Reinhard Paß (SPD): Druck von Kommunen und SPD hat sich ausgezahlt

Reinhard Paß
"Es ist gut, dass die schwarz-gelbe Landesregierung zu guter Letzt zur Vernunft gekommen ist und einer für unsere Städte und Gemeinden akzeptablen Verteilung des Bundesinvestitionsprogramms zugestimmt hat. Der massive und hartnäckige Druck von Kommunen und SPD hat sich ausgezahlt. Rund 83,7 Prozent der 2,84 Milliarden Euro, die das Land Nordrhein-Westfalen vom Bund als Investitionssumme erhält, werden direkt an die Kommunen weitergeleitet. Hier in Essen können nun rd. 70 Millionen Euro schnell und zielgenau investiert werden. Dadurch wird das Ziel der großen Koalition in Berlin, die Konjunktur schnell zu stützen und gleichzeitig den Investitionsstau in der Bildungsinfrastruktur zu beheben, damit gezielt angepackt", so Reinhard Paß, Fraktionsvorsitzender und Oberbürgermeisterkandidat der Essener SPD. Er erinnert daran, dass die CDU/FDP-Landesregierung in den Verhandlungen mit dem Bund mehrfach versucht habe, eine kommunalfeindliche Verteilung zwischen Kommunen und Land zu erreichen. "Aber das ist vom Tisch. jetzt gilt es, umgehend die Projekte hier bei uns in Essen auf den Weg zu bringen."

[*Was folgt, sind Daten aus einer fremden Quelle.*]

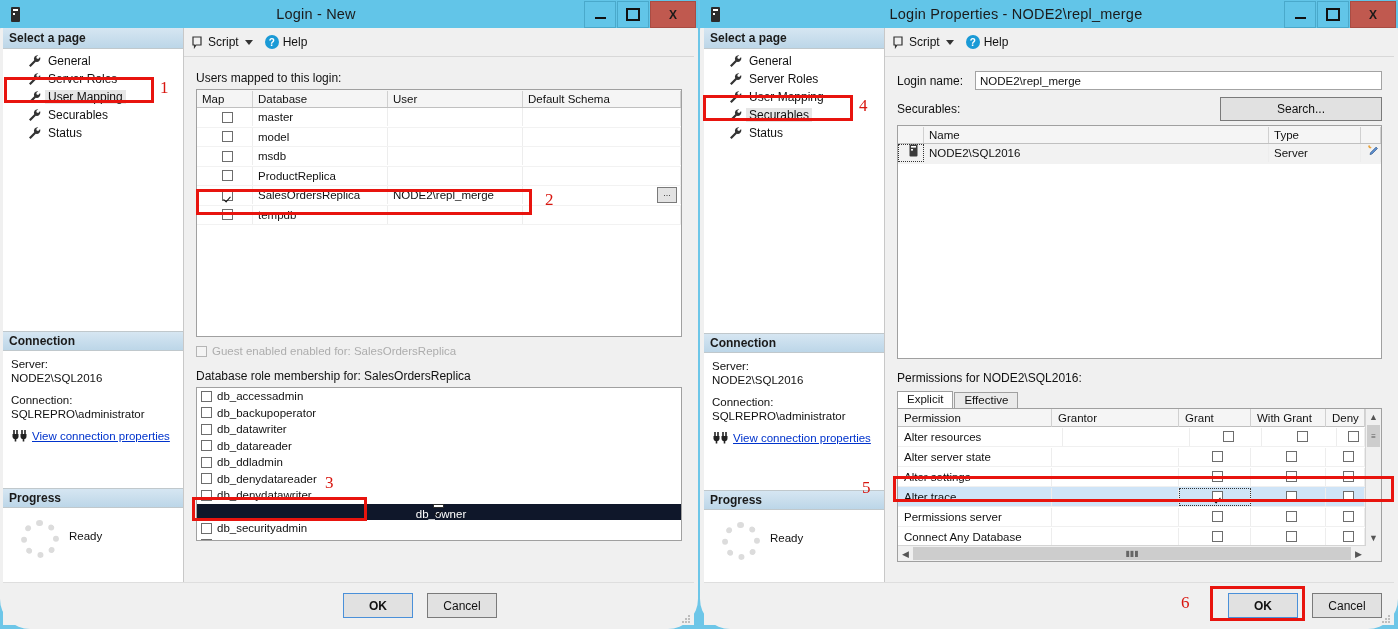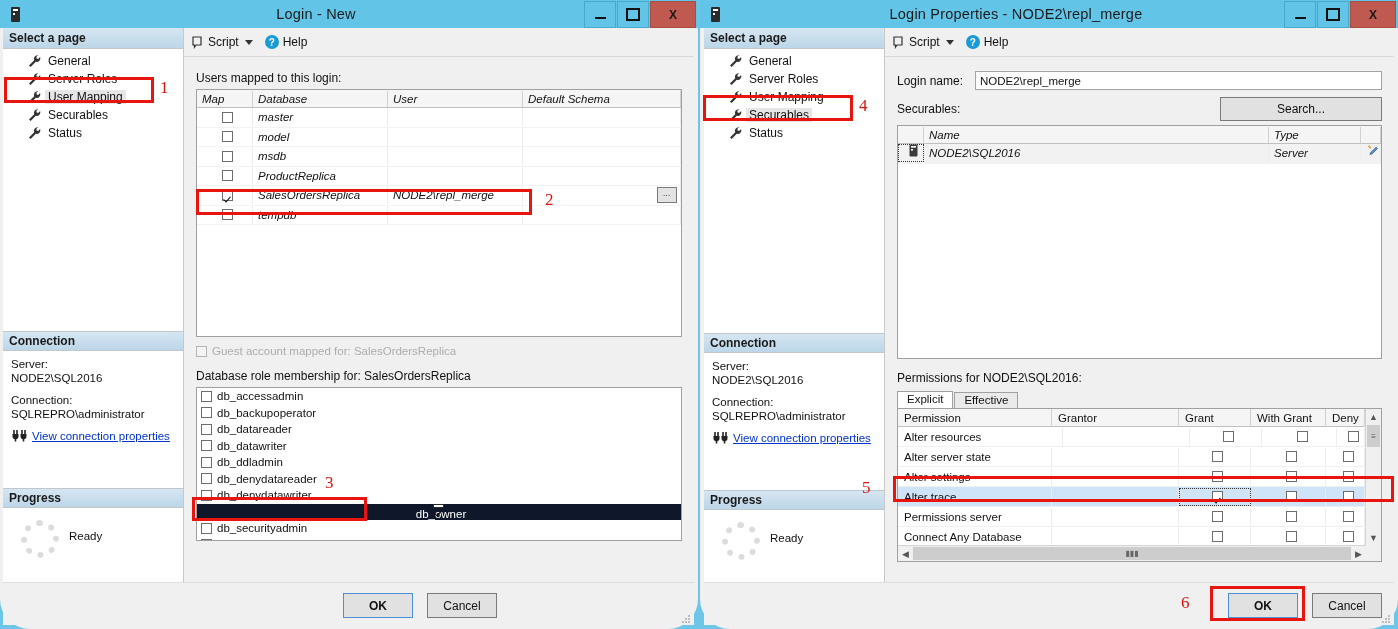--- a/index.html
+++ b/index.html
@@ -64,7 +64,7 @@
   .fieldlabel{font-size:12px;color:#111;margin-bottom:4px;}
 
   
-  .grid{border:1px solid #a0a0a0;background:#fff;overflow:hidden;font-style:italic;}
+  .grid{border:1px solid #a0a0a0;background:#fff;overflow:hidden;}
   .ghead{display:flex;background:#f5f5f5;border-bottom:1px solid #c0c0c0;height:17px;align-items:center;}
   .ghead .gc{font-size:11.5px;color:#111;padding-left:5px;border-right:1px solid #d0d0d0;line-height:16px;height:16px;box-sizing:border-box;overflow:hidden;white-space:nowrap;}
   .grow{display:flex;height:18.5px;align-items:center;border-bottom:1px solid #f2f2f2;}

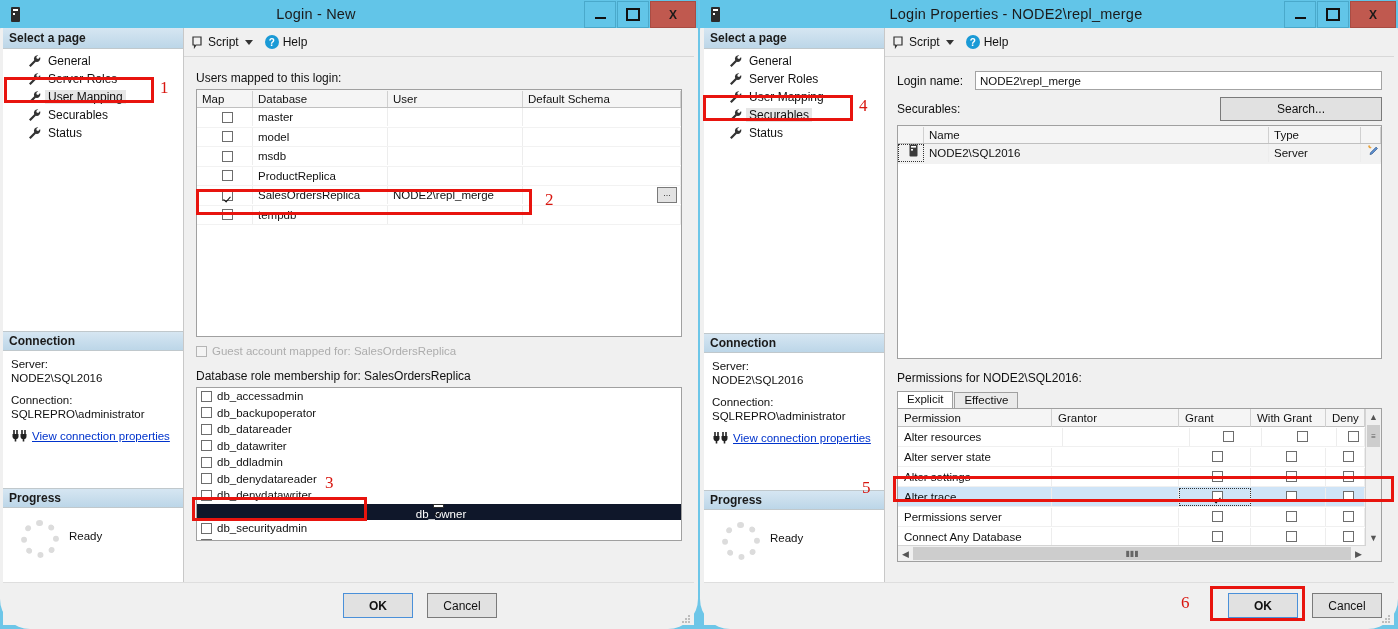--- a/index.html
+++ b/index.html
@@ -302,7 +302,7 @@
 
           <div class="guest-row">
             <span class="cb dis"></span>
-            <span>Guest account mapped for: SalesOrdersReplica</span>
+            <span>Guest enabled enabled for: SalesOrdersReplica</span>
           </div>
 
           <div class="fieldlabel" style="margin-top:12px">Database role membership for: SalesOrdersReplica</div>

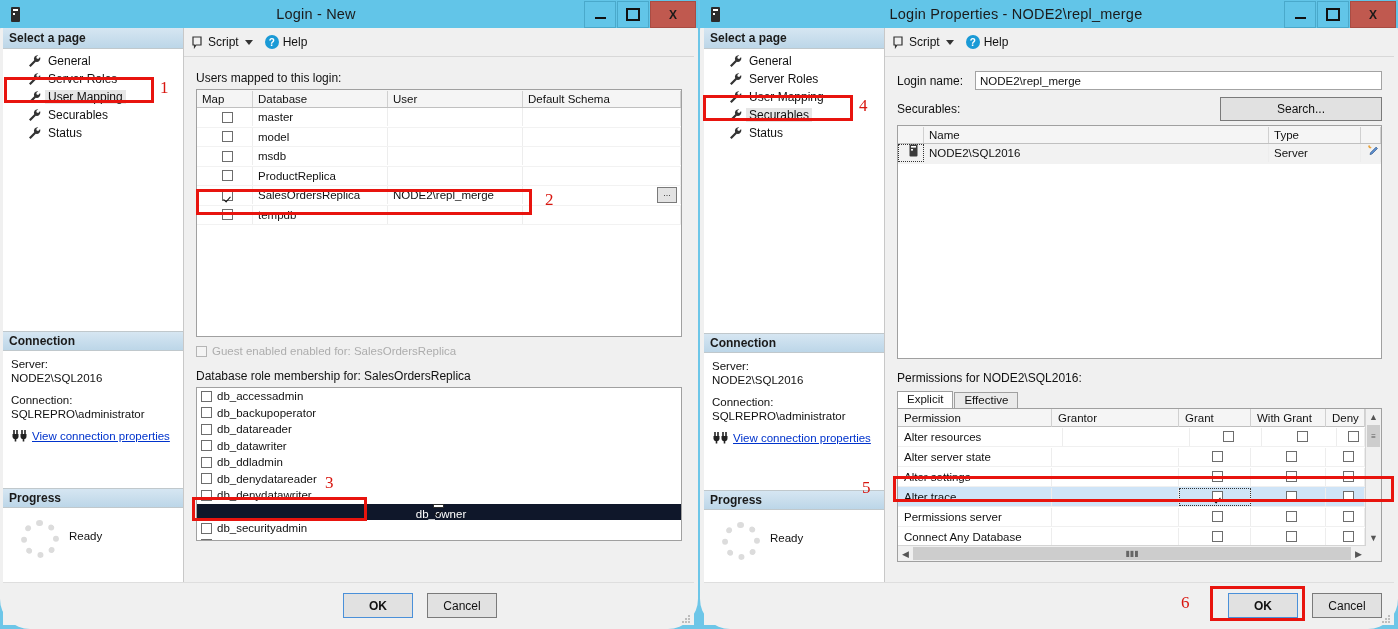--- a/index.html
+++ b/index.html
@@ -318,11 +318,11 @@
               </div>
             <div class="lrow">
                 <span class="cb"></span>
+                <span>db_datawriter</span>
+              </div>
+            <div class="lrow">
+                <span class="cb"></span>
                 <span>db_datareader</span>
-              </div>
-            <div class="lrow">
-                <span class="cb"></span>
-                <span>db_datawriter</span>
               </div>
             <div class="lrow">
                 <span class="cb"></span>

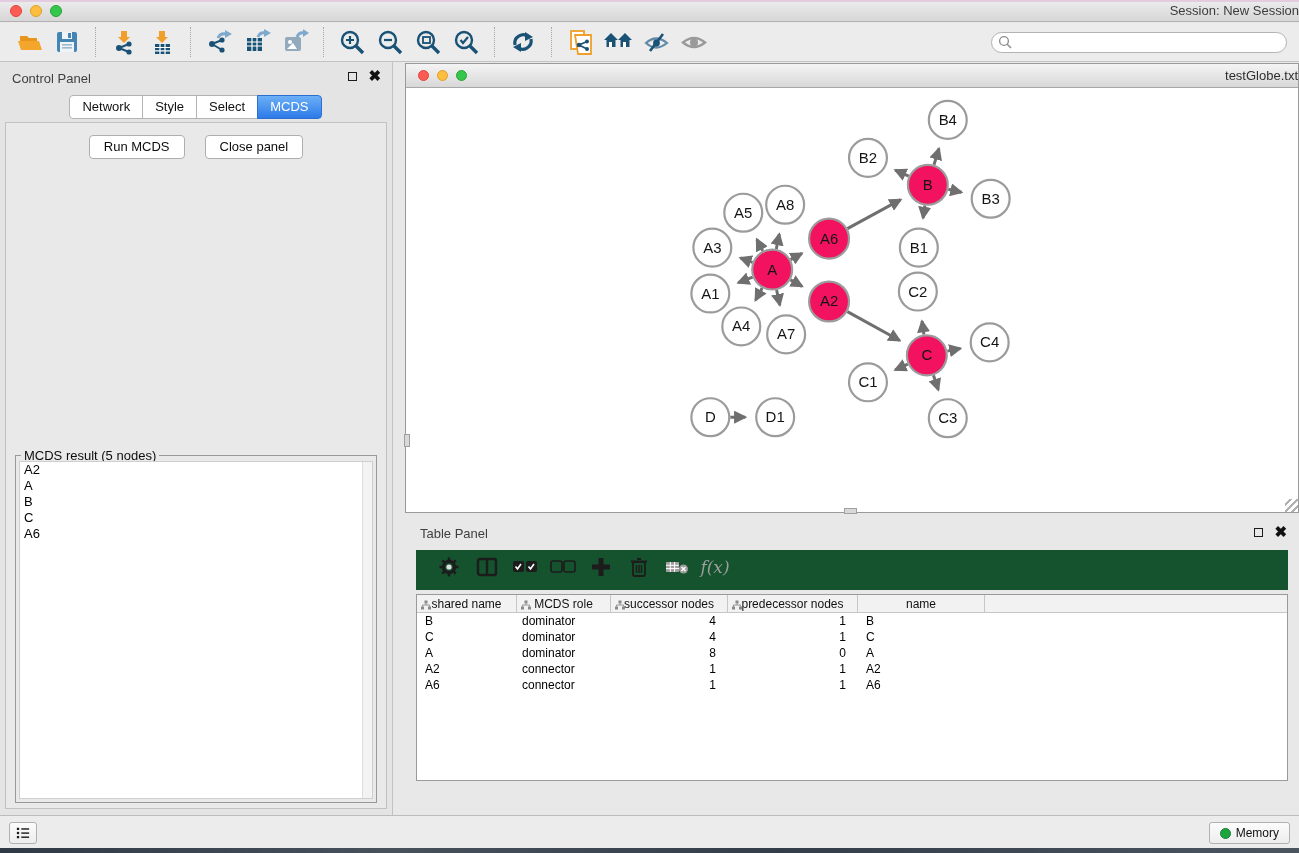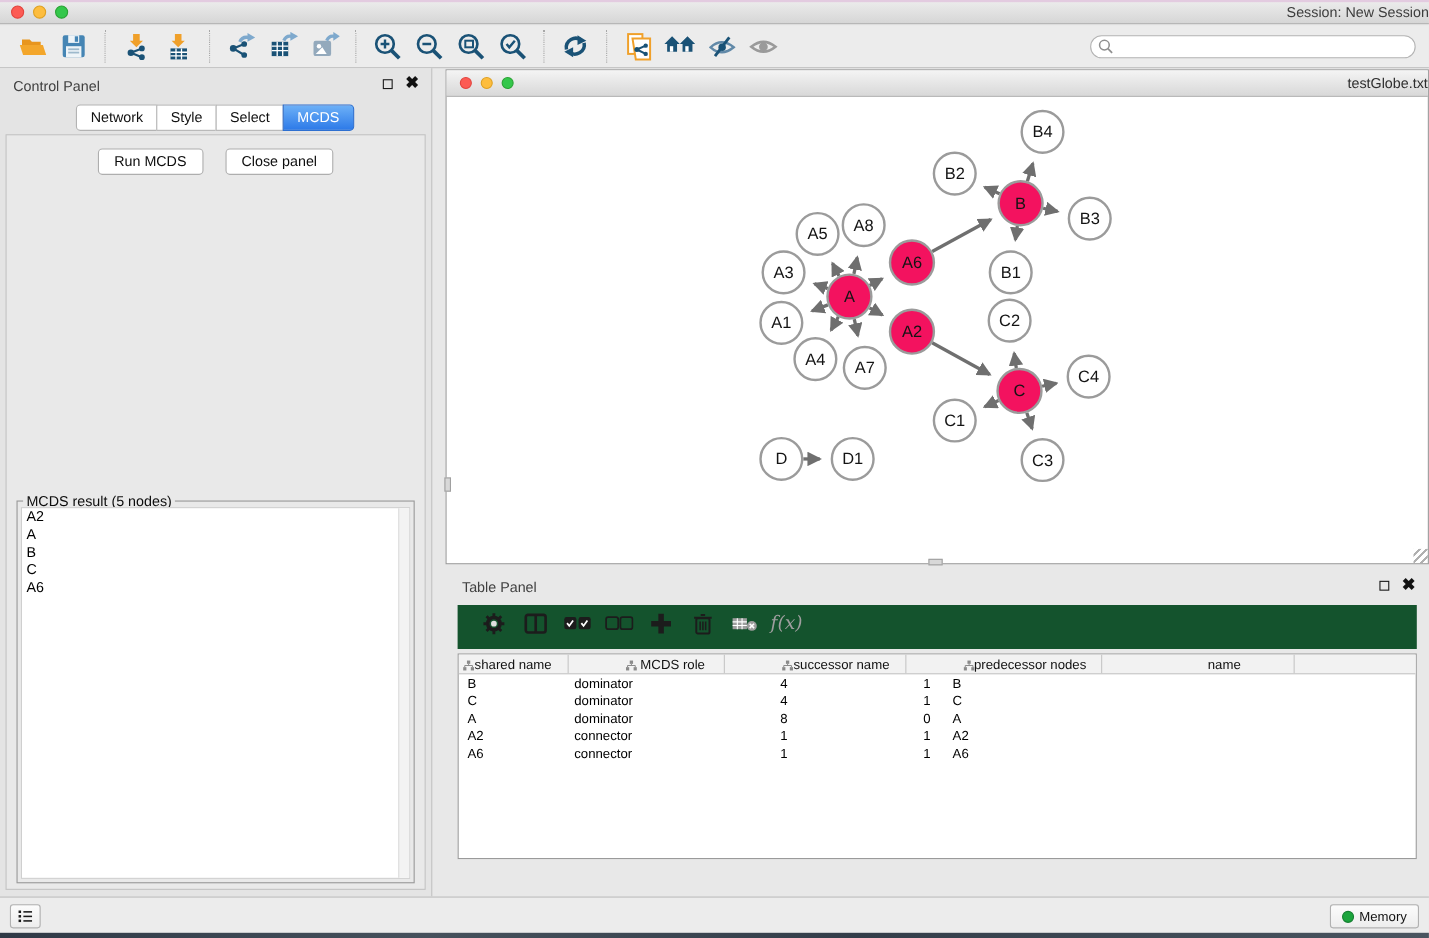--- a/index.html
+++ b/index.html
@@ -83,7 +83,7 @@
   .fx { font-family:"DejaVu Serif", serif; font-style:italic; font-size:17px; color:#9e9e9e; }
   #node-table { position:absolute; left:11px; right:11px; top:78px; bottom:34px;
     background:#fff; border:1px solid #9a9a9a; overflow:hidden; }
-  #thead { display:flex; height:18px; background:#f2f2f2; border-bottom:1px solid #c6c6c6;gap:48px; }
+  #thead { display:flex; height:18px; background:#f2f2f2; border-bottom:1px solid #c6c6c6; }
   .th { position:relative; border-right:1px solid #c6c6c6; font-size:12px; color:#111;
     display:flex; align-items:center; justify-content:center; }
   .th .hicon { position:absolute; left:4px; top:4px; }

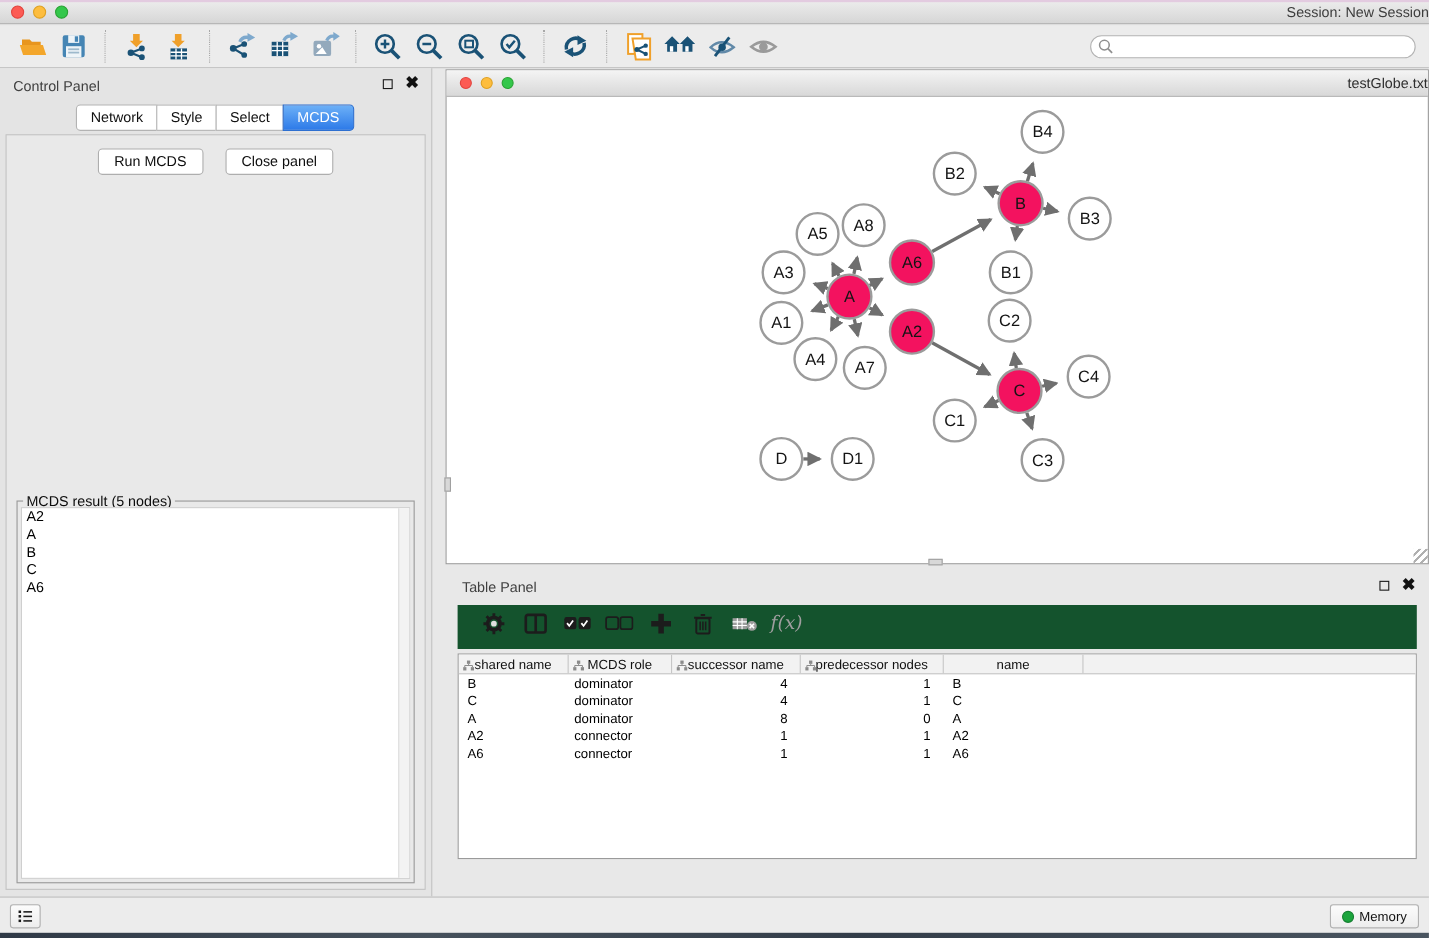--- a/index.html
+++ b/index.html
@@ -499,7 +499,7 @@
               <rect x="7" y="6.5" width="3" height="3" fill="#8a8a8a"></rect>
               <path d="M5 3.5 V5 M1.5 6.5 V5 H8.5 V6.5" stroke="#8a8a8a" stroke-width="0.9" fill="none"></path>
             </svg></span>
-          <span>successor name</span>
+          <span>successor nodes</span>
         </div>
         <div class="th" style="width: 130px;">
           <span class="hicon"><svg width="10" height="10" viewBox="0 0 10 10">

Einen großen Dank für ihren hartnäckigen und erfolgreichen Einsatz sendet Paß in Richtung SPD-Landtagsfraktion: unter anderem waren dort die vier Essener SPD-Abgeordneten Britta Altenkamp, Dieter Hilser, Thomas Kutschaty und Peter Weckmann daran beteiligt, sich für eine schnellen und gerechten Verteilerschlüssel einzusetzen.

Deutliche Kritik äußert Paß allerdings an Essens Oberbürgermeister Wolfgang Reiniger (CDU) und am CDU-Fraktionsvorsitzenden Franz-Josef Britz. "Beide haben wie so oft in der gesamten Diskussion geschwiegen und es dem Zufall überlassen, was letztendlich für Essen am Ende bei rauskommt. Eine verantwortliche Politik im Sinne der Interessen der Stadt Essen sieht anders aus als Schweigen und auf das Wohlwollen von Parteifreunden zu warten", so der SPD-Politiker.